- ASSIGNMENT
Exact reproduction of every record is required, and pictures are to be excluded.

- DATASET RECORDS
==================================================

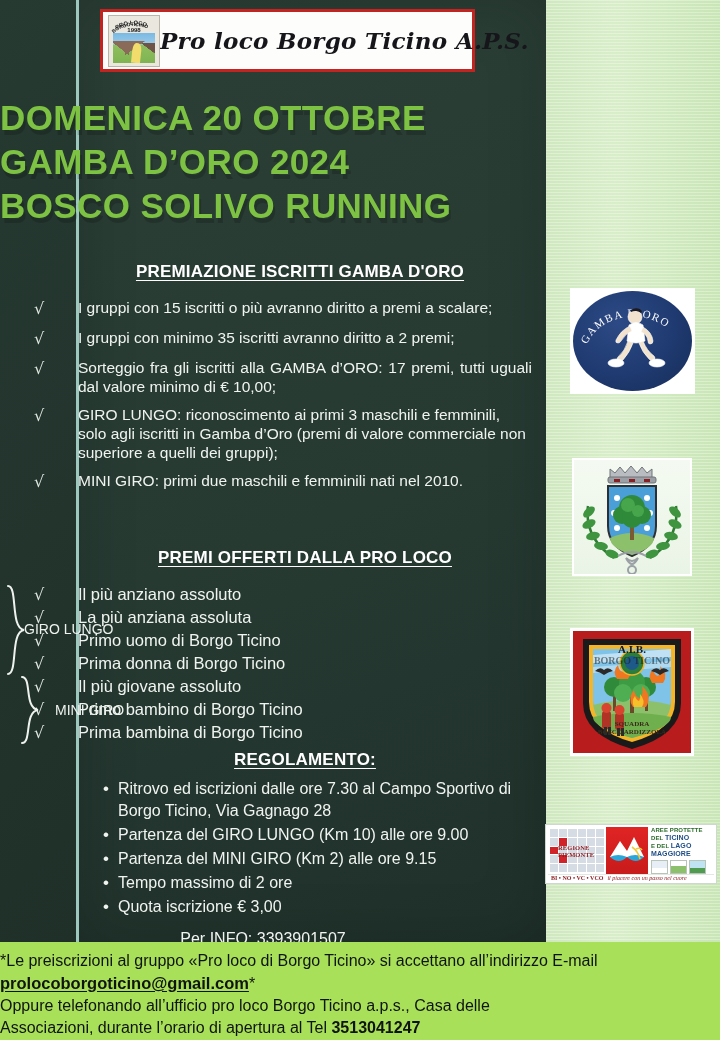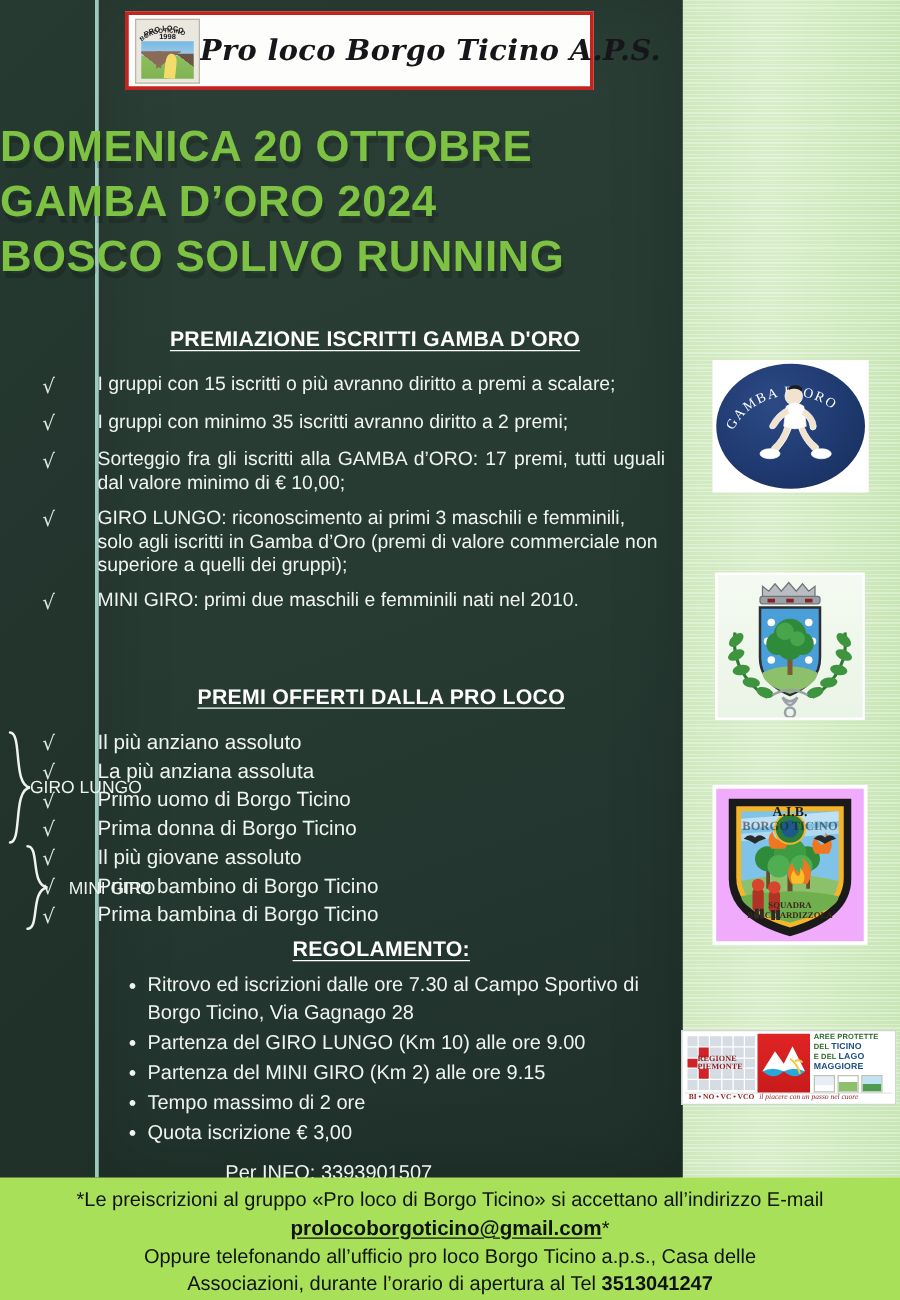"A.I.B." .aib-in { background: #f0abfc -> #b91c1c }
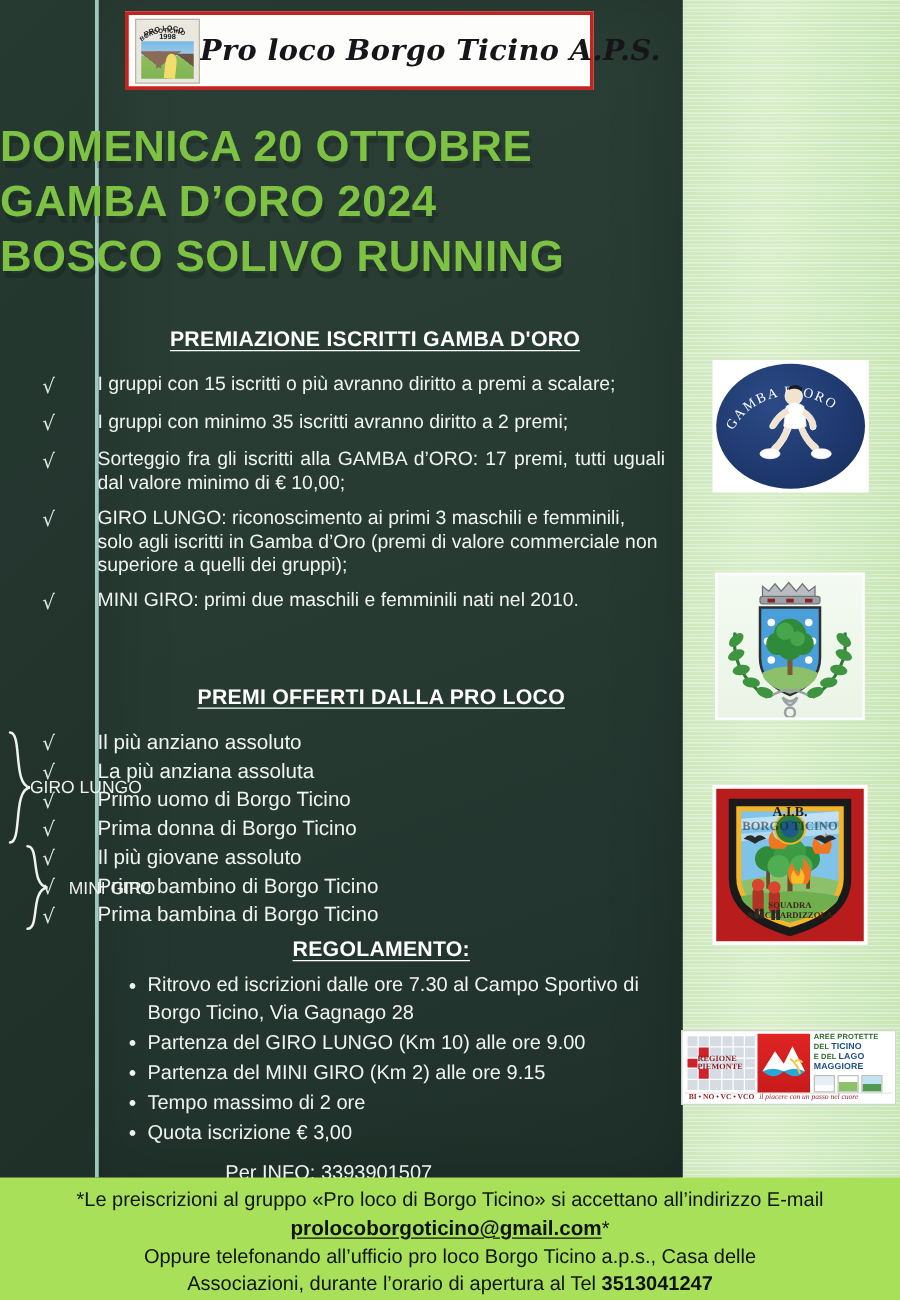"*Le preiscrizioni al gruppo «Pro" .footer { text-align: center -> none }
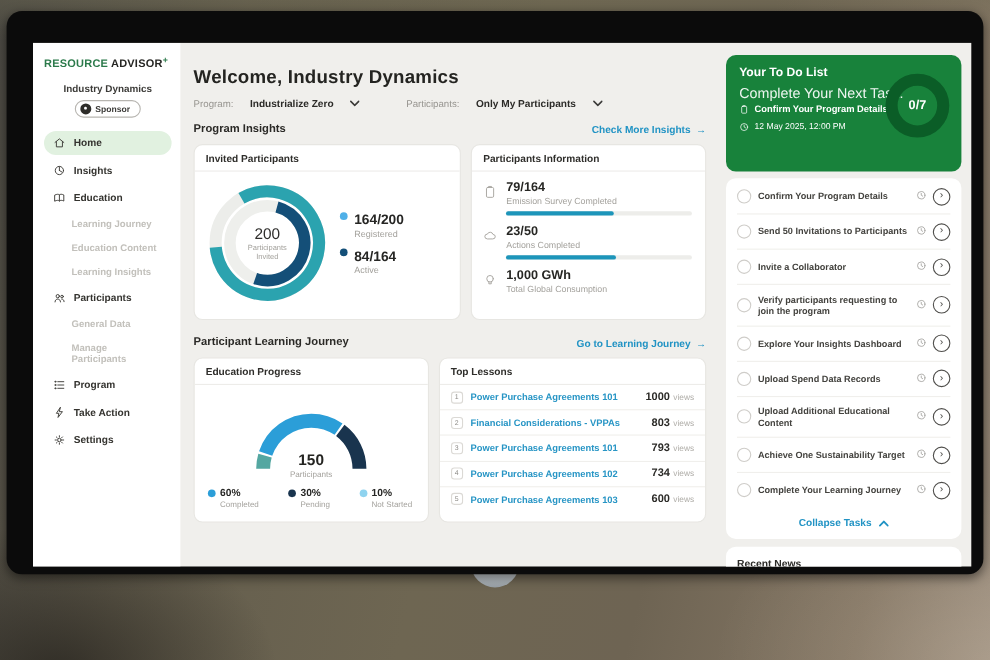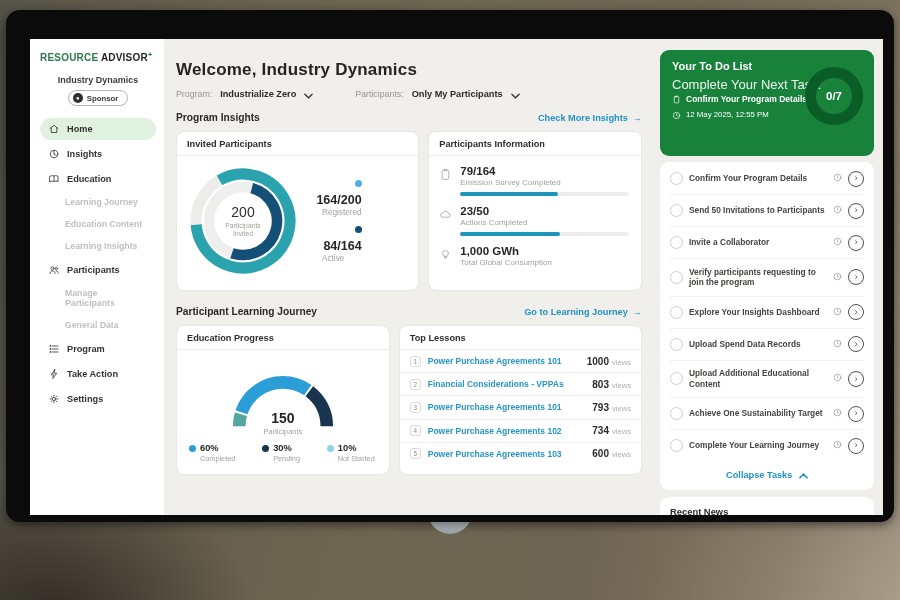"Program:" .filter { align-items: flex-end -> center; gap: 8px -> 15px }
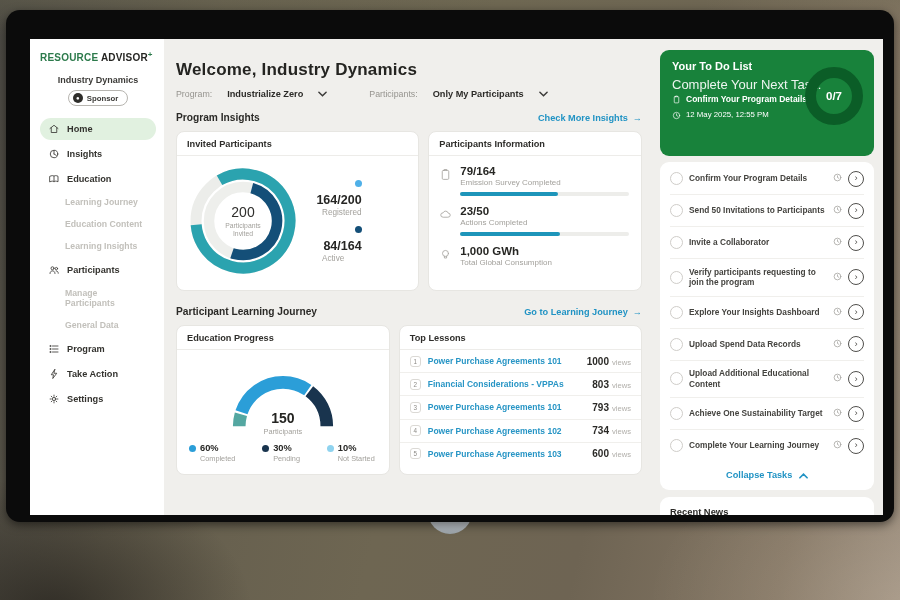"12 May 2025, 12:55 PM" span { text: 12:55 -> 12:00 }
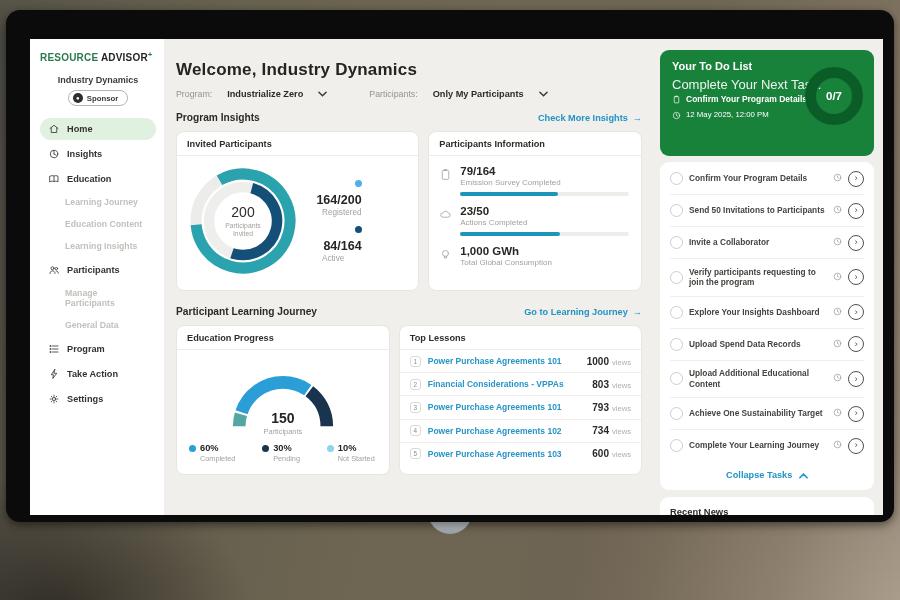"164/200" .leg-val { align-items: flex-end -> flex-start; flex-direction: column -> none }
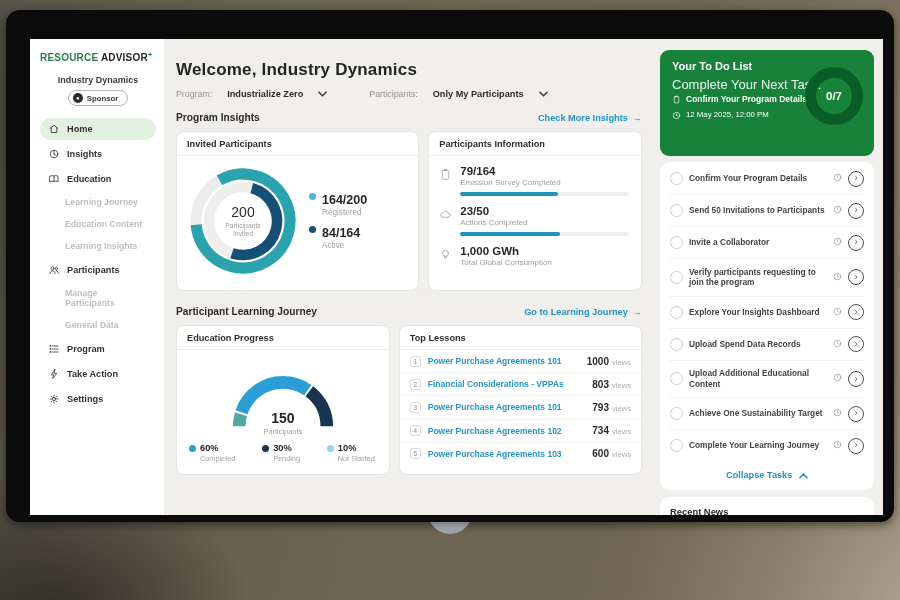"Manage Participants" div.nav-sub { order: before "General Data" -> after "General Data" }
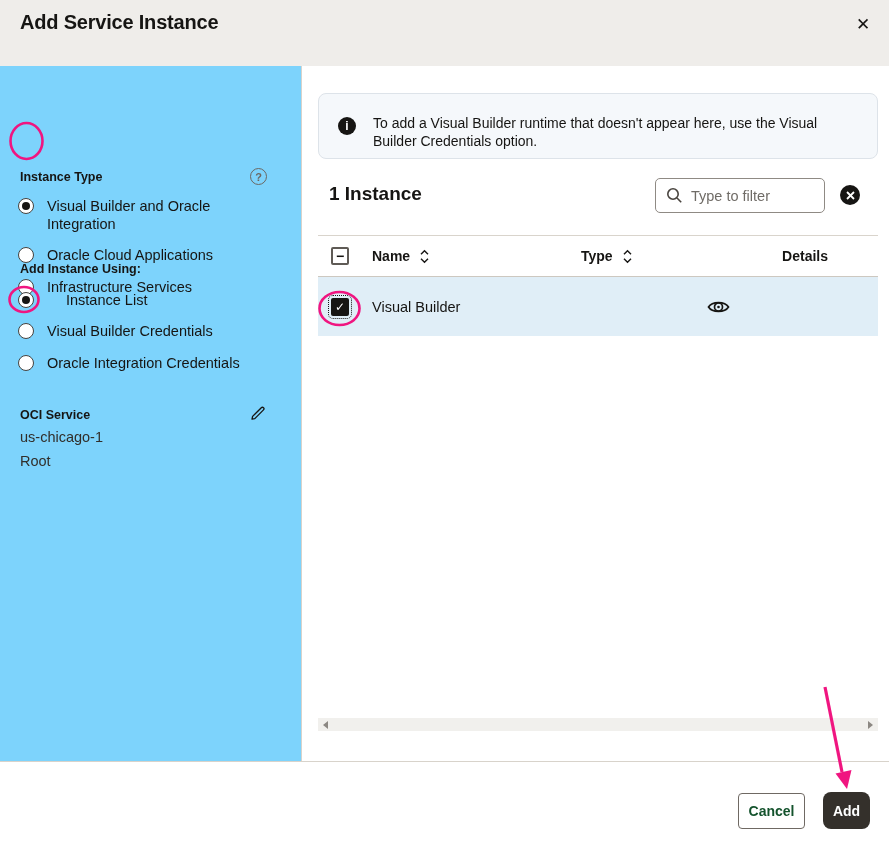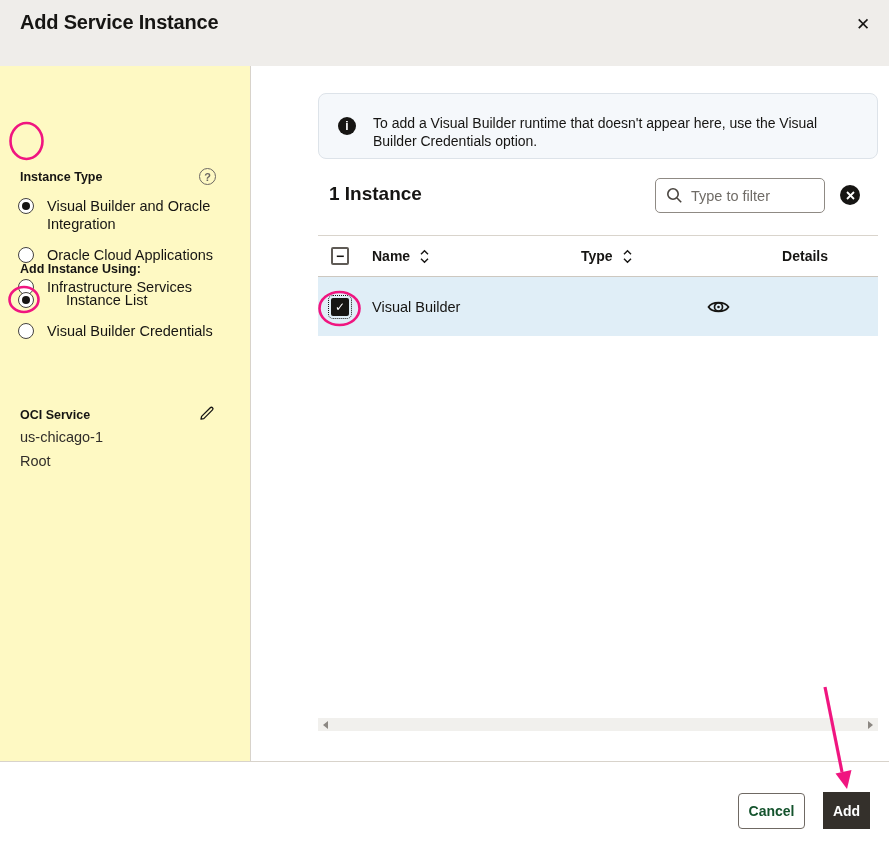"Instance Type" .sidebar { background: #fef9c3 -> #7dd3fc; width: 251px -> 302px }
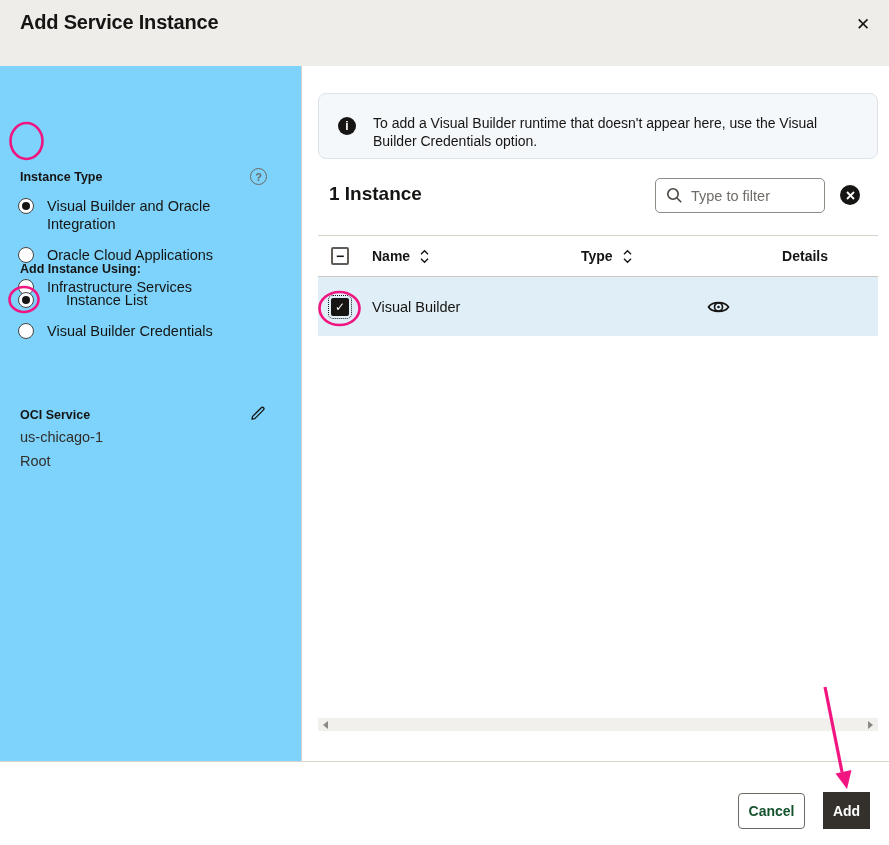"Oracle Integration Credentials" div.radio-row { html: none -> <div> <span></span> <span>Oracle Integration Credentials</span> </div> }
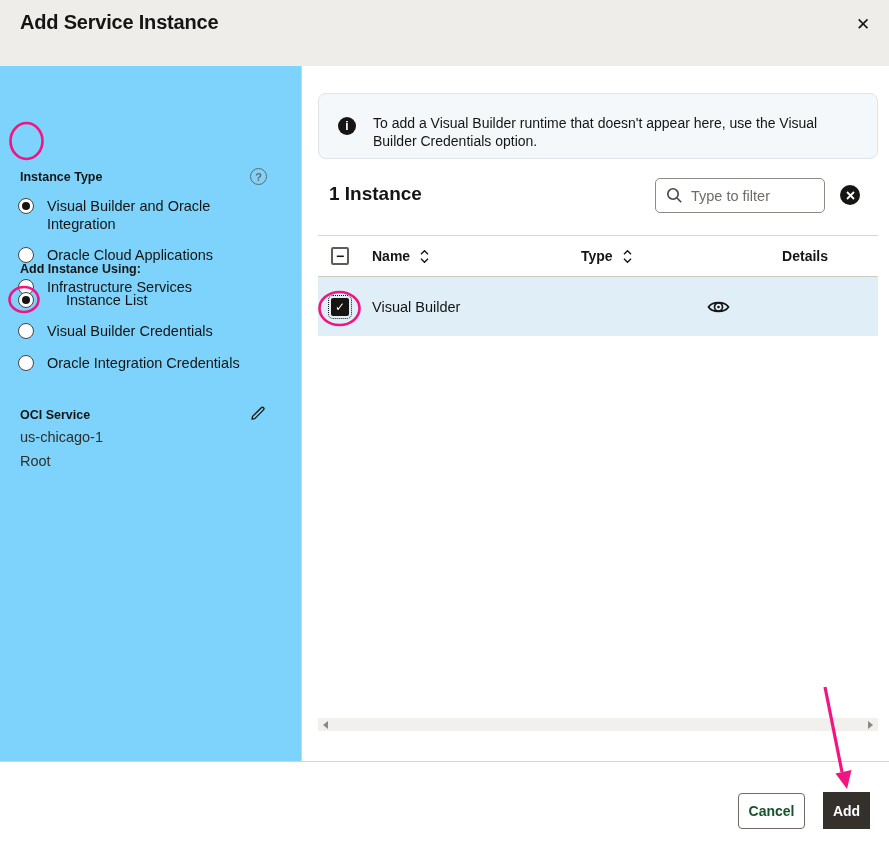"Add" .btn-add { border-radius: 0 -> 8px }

==================================================

- SOLUTION TO THIS EXERCISE
"A.I.B." .aib-in { background: #f0abfc -> #b91c1c }
"*Le preiscrizioni al gruppo «Pro" .footer { text-align: center -> none }
"Program:" .filter { align-items: flex-end -> center; gap: 8px -> 15px }
"12 May 2025, 12:55 PM" span { text: 12:55 -> 12:00 }
"164/200" .leg-val { align-items: flex-end -> flex-start; flex-direction: column -> none }
"Manage Participants" div.nav-sub { order: before "General Data" -> after "General Data" }
"Instance Type" .sidebar { background: #fef9c3 -> #7dd3fc; width: 251px -> 302px }
"Oracle Integration Credentials" div.radio-row { html: none -> <div> <span></span> <span>Oracle Integration Credentials</span> </div> }
"Add" .btn-add { border-radius: 0 -> 8px }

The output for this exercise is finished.